The gold party was cut short on Friday as the precious metal lost 2.8% in one day, trading at $1,325.
The drop follows a 4.5% gain on Wendesday – gold's biggest one-day rise since June 2012.
Fed Chairman Ben Bernanke's announcement that tapering was nowhere on the horizon had boosted bullion to $1,373.
Now, its a different Fed that's to blame. Federal Reserve Bank of St. Louis President James Bullard said on Friday that the US bank's $85 billion per month asset purchase program might slow down in October.
In a statement on the St. Louis Fed's website, Bullard noted the importance of unemployment and nonfarm payroll data.
"To the extent that these two important labor market indicators continue to show improvement, the likelihood of tapering policy action will continue to rise,” Bullard said, adding that the labour market's gains compared to September 2012 would "increase the probability of tapering."

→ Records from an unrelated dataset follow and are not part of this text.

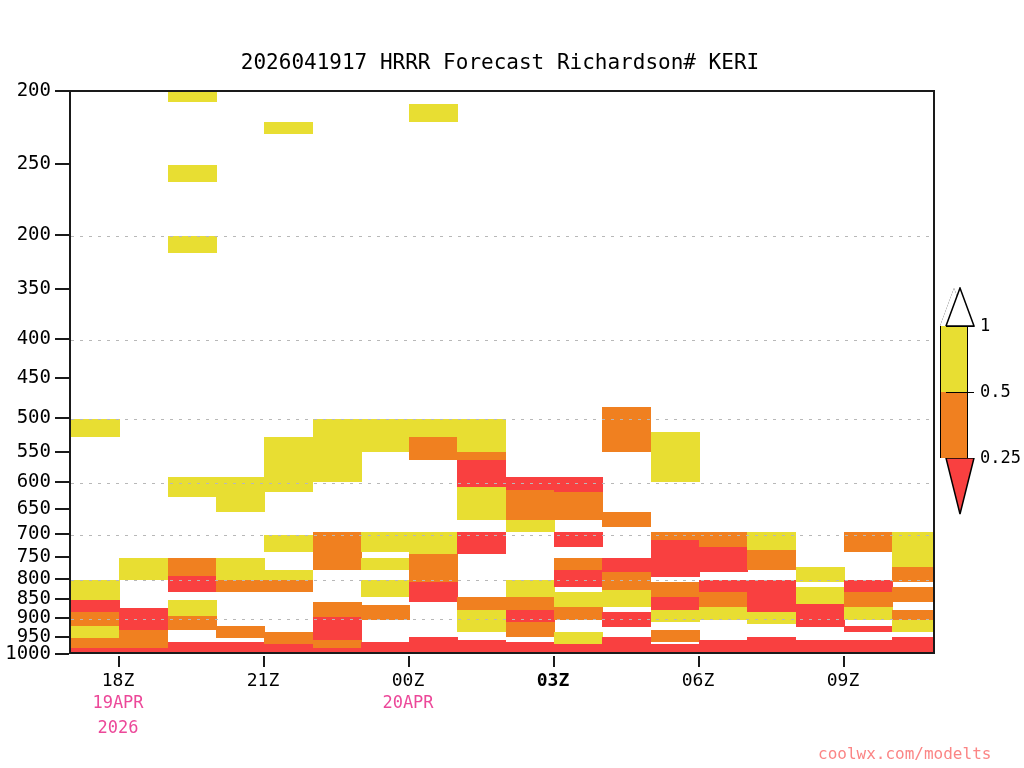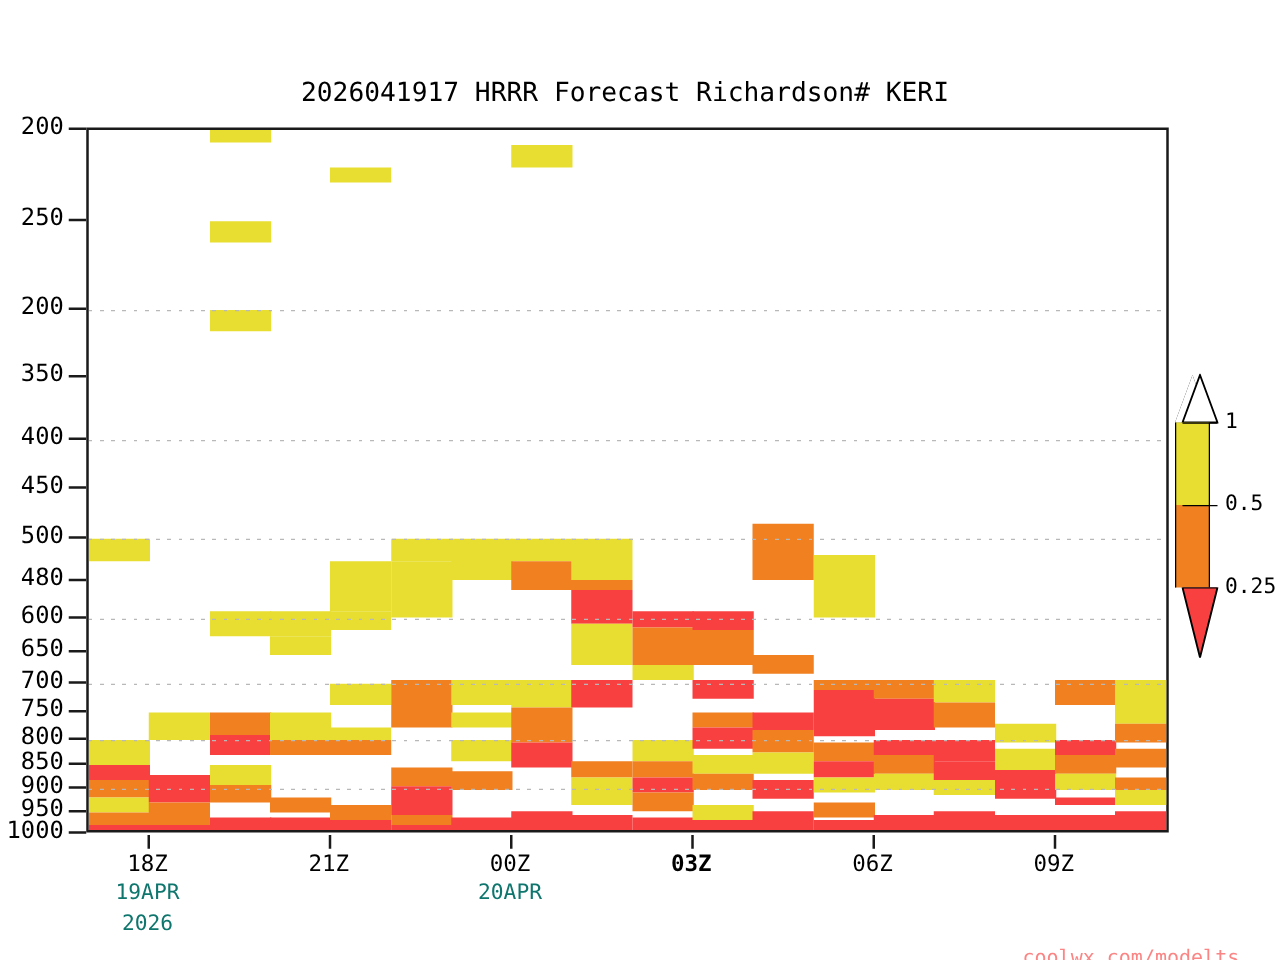--- a/index.html
+++ b/index.html
@@ -3,21 +3,21 @@
 <meta charset="utf-8">
 <style>
   html,body{margin:0;padding:0;}
   body{
     width:1024px;height:768px;
     background:#ffffff;
     font-family:"DejaVu Sans Mono","Liberation Mono",monospace;
     overflow:hidden;
     position:relative;
   }
-  #stage{position:absolute;left:0;top:0;width:1024px;height:640px;margin-top:12px;}
+  #stage{position:absolute;left:0;top:0;width:1024px;height:640px;}
 
   .title{
     position:absolute;
     left:0;top:50px;width:1024px;
     text-align:center;
     font-size:21px;
     color:#000000;
     letter-spacing:0px;
     font-family:"DejaVu Sans Mono","Liberation Mono",monospace;
   }
@@ -62,21 +62,21 @@
   .xlabel{
     position:absolute;top:13px;
     font-size:18px;color:#000;
     transform:translateX(-50%);
     white-space:nowrap;
     text-align:center;
     font-family:"DejaVu Sans Mono","Liberation Mono",monospace;
   }
   .xsub{
     position:absolute;
-    font-size:17px;color:#0f766e;
+    font-size:17px;color:#ec4899;
     transform:translateX(-50%);
     white-space:nowrap;text-align:center;
     font-family:"DejaVu Sans Mono","Liberation Mono",monospace;
   }
   #xaxis{position:absolute;left:69px;top:656px;width:866px;height:90px;}
 
   .axis-title{
     position:absolute;
     left:220px;top:733px;width:580px;
     text-align:center;
@@ -121,21 +121,21 @@
       <div class="ylabel" style="top: 144px;">200</div>
       <div class="ytick" style="top: 198px;"></div>
       <div class="ylabel" style="top: 198px;">350</div>
       <div class="ytick" style="top: 248px;"></div>
       <div class="ylabel" style="top: 248px;">400</div>
       <div class="ytick" style="top: 287px;"></div>
       <div class="ylabel" style="top: 287px;">450</div>
       <div class="ytick" style="top: 327px;"></div>
       <div class="ylabel" style="top: 327px;">500</div>
       <div class="ytick" style="top: 361px;"></div>
-      <div class="ylabel" style="top: 361px;">480</div>
+      <div class="ylabel" style="top: 361px;">550</div>
       <div class="ytick" style="top: 391px;"></div>
       <div class="ylabel" style="top: 391px;">600</div>
       <div class="ytick" style="top: 418px;"></div>
       <div class="ylabel" style="top: 418px;">650</div>
       <div class="ytick" style="top: 443px;"></div>
       <div class="ylabel" style="top: 443px;">700</div>
       <div class="ytick" style="top: 466px;"></div>
       <div class="ylabel" style="top: 466px;">750</div>
       <div class="ytick" style="top: 488px;"></div>
       <div class="ylabel" style="top: 488px;">800</div>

However, in a presentation on Friday, Bullard pointed out that the Fed's 'hawkish' words on tapering in June turned 'dovish' this month due to weaker-than-expected data during the intermeeting period.
He also said that he would not "endorse less accommodative policy action by the FOMC" until he saw evidence of rising inflation.
James Steel, chief precious metals analyst at HSBC, told Reuters that Bullard's comments have "injected some uncertainty near term, and that has prompted a wave of selling in the gold and the precious metals complex."